Он разорвал пакетик с арахисом, и орешки мелкой рассыпчатой дробью просыпались на пол. Петер принялся пристально разглядывать их, будто какие диковины, а потом поднял голову и поглядел на Надю, точно обжег кислотой, такими исстрадавшимися, больными были его глаза. И рассмеялся – так горько, что ей захотелось взять его на руки и укачать как маленького ребенка.
– Каждый день меня звать в гости. Говорить об искусстве. Дамы такие, знаешь... – он снова махнул рукой. – И все разговоры: ах, как сейчас плохо, все считать деньги, а искусство никто нет... как это? А? Коммерция! А глаза глядеть: кто мужчина, у которого деньги, у кого жена нет, кто может сделать карьера... У вас говорить "на халяву"! Видишь, я запомнил!
Он налил себе снова и поднял рюмку.
– Тост. За великое русское искусство!
Залпом выпил, оторвал кусок кожицы у апельсина и швырнул на гримировальный столик. Кожица сшибла баночку с кремом и та, свалившись со стола на пол, откатилась к двери... А Петер, не отрываясь, глядел на Надю. Он был обессилен, опустошен своей страстью, с которой не мог свыкнуться, справиться... Все в нем словно бы выкипело, и теперь взгляд его приникал к ней как к живительному источнику, который один способен был дать ему силы...
– Ты не будешь? Это хороший коньяк. Очень хороший коньяк. Слышишь, Надя? Любовь. Вера, Надежда, Любовь...
– У меня же ещё вечерний прогон... Петер, ты присядь сюда. Вот сюда, в мое кресло. Так тебе будет удобнее.
– Мне очень удобно. Я нигде так нет! Я пытаться понять... это ваше великое. Одна девушка в баре села со мной... она пьяная. Гладит мой голова и так смотреть... грустно, очень грустно. Знаешь, как это сказать... чувствовать двое? Вместе?
– Наверное, сочувствовать...
– Да, правильно. Она мне сочувствовать.
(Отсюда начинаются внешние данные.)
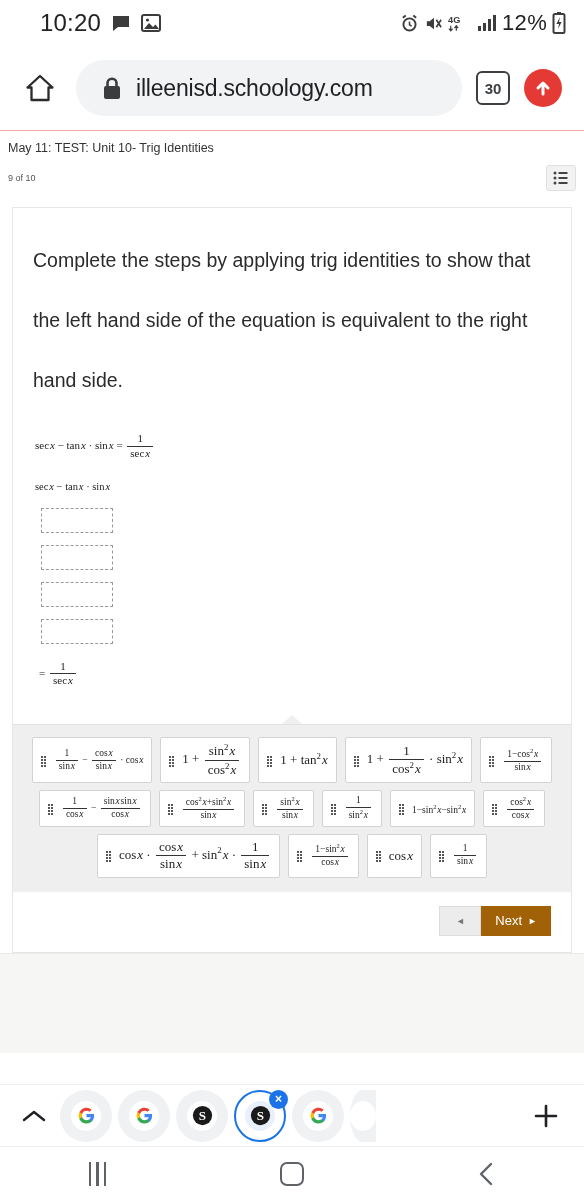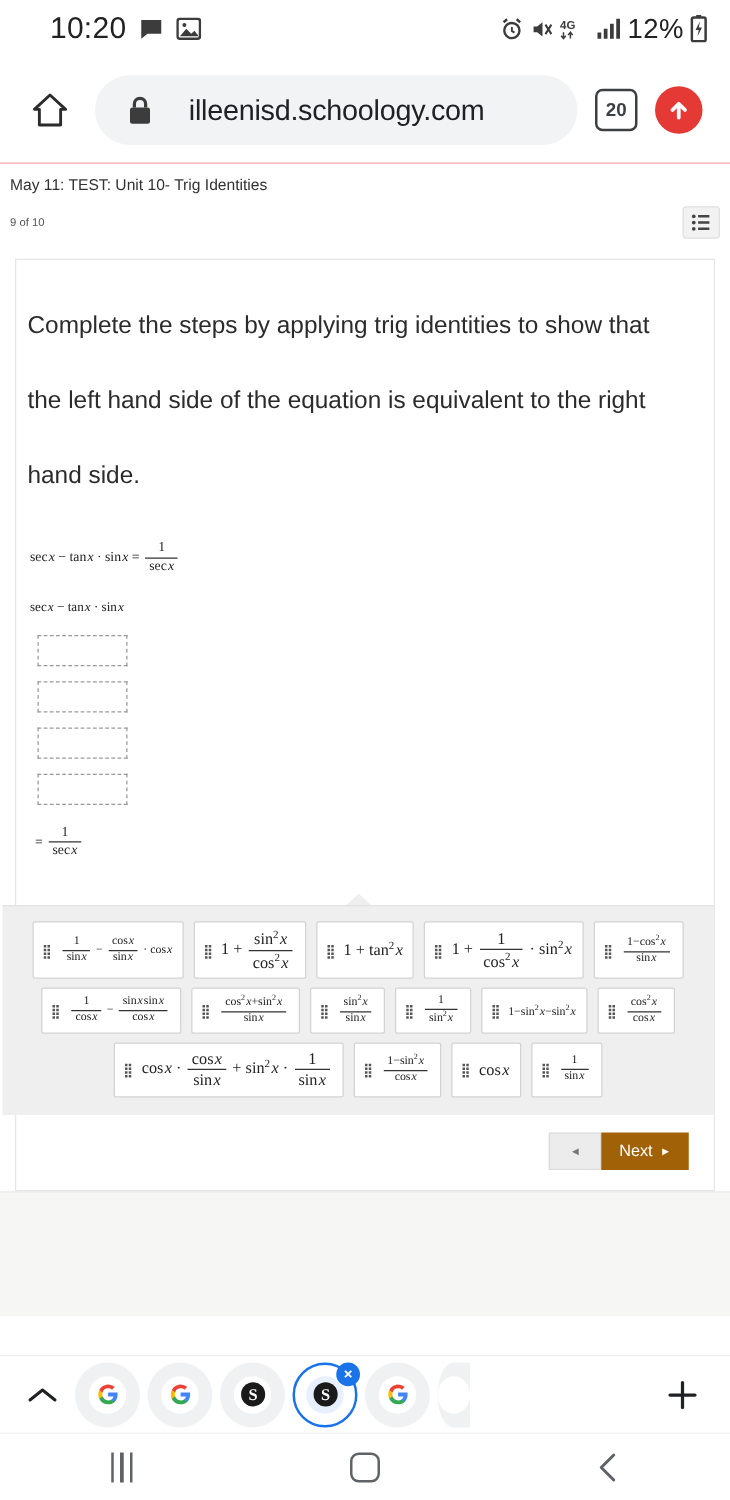"illeenisd.schoology.com" .urlpill { gap: 29px -> 14px }
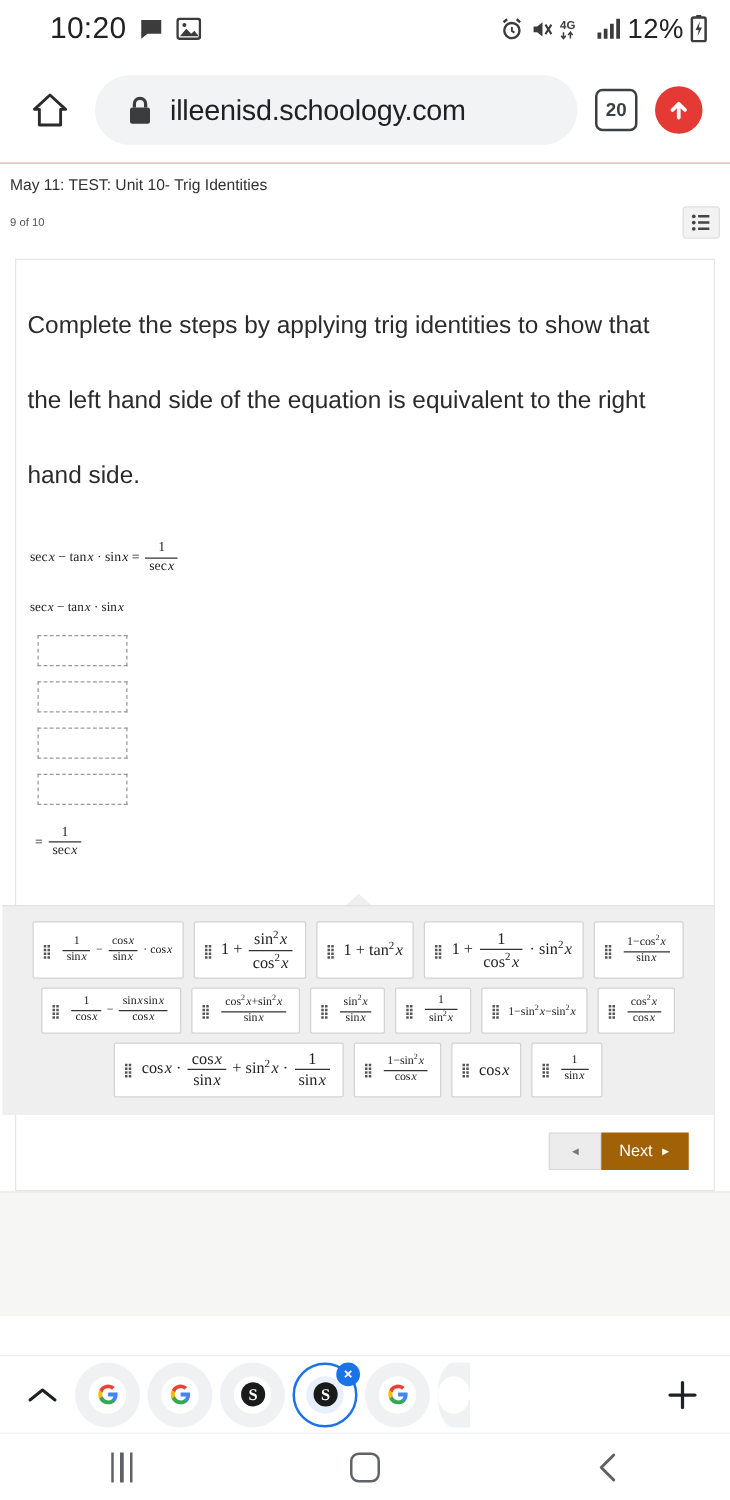"20" span { text: 20 -> 30 }
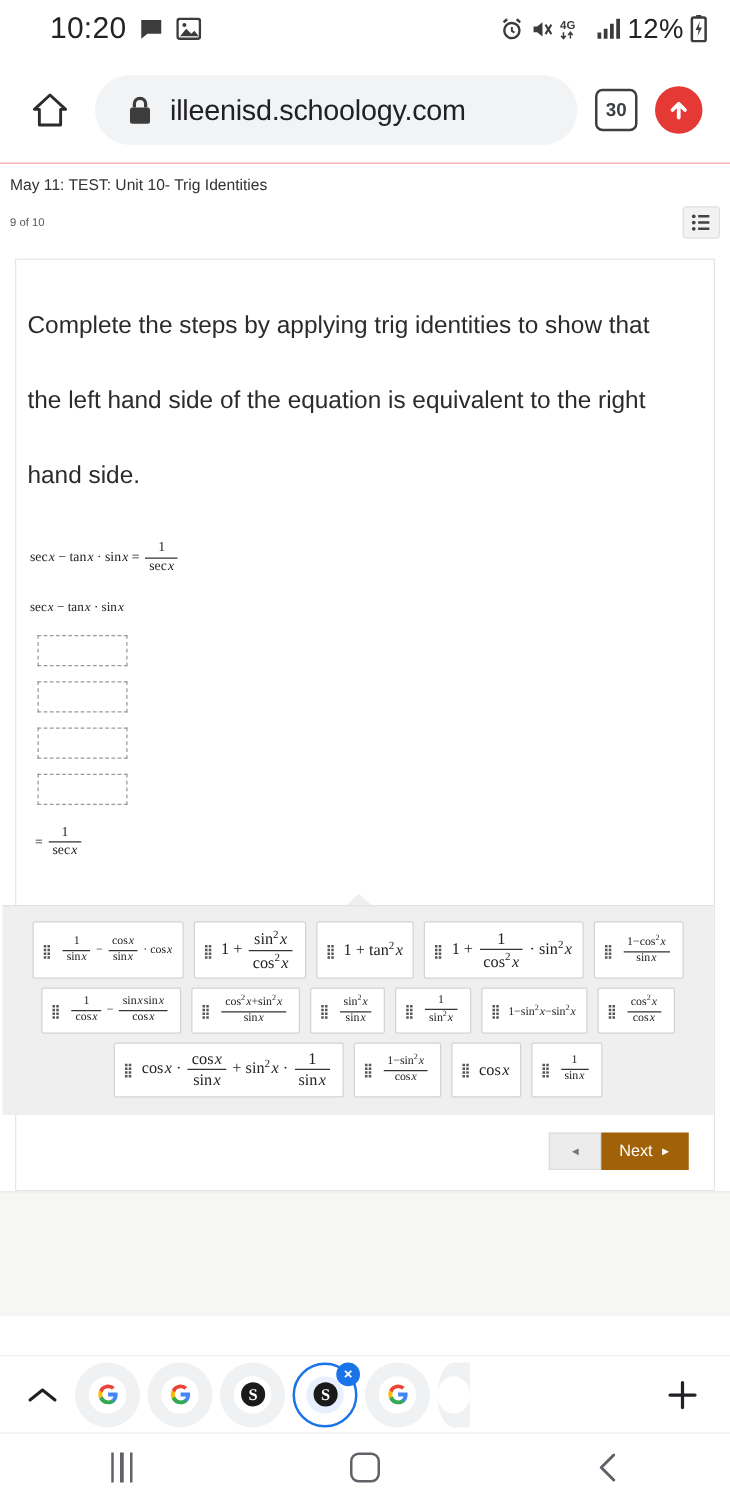"Complete the steps by applying" .qcard { padding: 22px 20px 0 9px -> 22px 20px 0 20px }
Это так: пей свой коньяк, бедный немец, считай своя марка, а наше, нас – это нет... Нет! Для тебя. Не понятно.
– Не понять?
– Да. Никогда! Никогда не понять! – Он быстро плеснул себе коньяку и опрокинул разом. – А она – эта девушка – все смотреть и гладит голова моя, гладит... У неё даже слезы. Вот, кажется, выпить сейчас, по-вашему хлопнуть стакан... и – на земля – лбом! И... как это... ну, поклон?
– Кланяться?
– Да, кланяться на четыре сторона. Вы простить меня, что я русский нет. Не русский, так? Да?
Он выдохнул, нарочито резво вскочил и выбил чечетку. И эта чечетка в исполнении утонченного эстета от европейской хореографии выглядела самым безумным и диким вывертом, который Надя видала когда-то. Он был на грани, Петер. На грани срыва, слома, отчаяния. Он не прикидывался – нет. Он жил с этим огнем в крови, – огнем, который, что ни день, выжигал ему душу.
– Надя. Надя... Ты любишь... – он задохнулся, но быстро выровнял дыхание и закурил. – Ты любишь Достоевский?
– Не знаю, наверное... Меня один парень в училище Настасьей Филипповной звал.
– А я хочу читать по-русски. Начать уже. Только это очень медленно у меня и... тоска.
– Тоскливо?
– Да, тоскливо. Помнишь я говорить, то люблю парижские этуаль? Они наслаждаться все! Так сильно...
– Наслаждаются всем? – Надя устала – её начал изматывать этот надрывный и мучительный разовор.
– Да! Всем! И это в их танце. Но только в Москве я понять – у них страдание нет.
– Ты хочешь сказать, что в их танце – недоступность страданию? Так?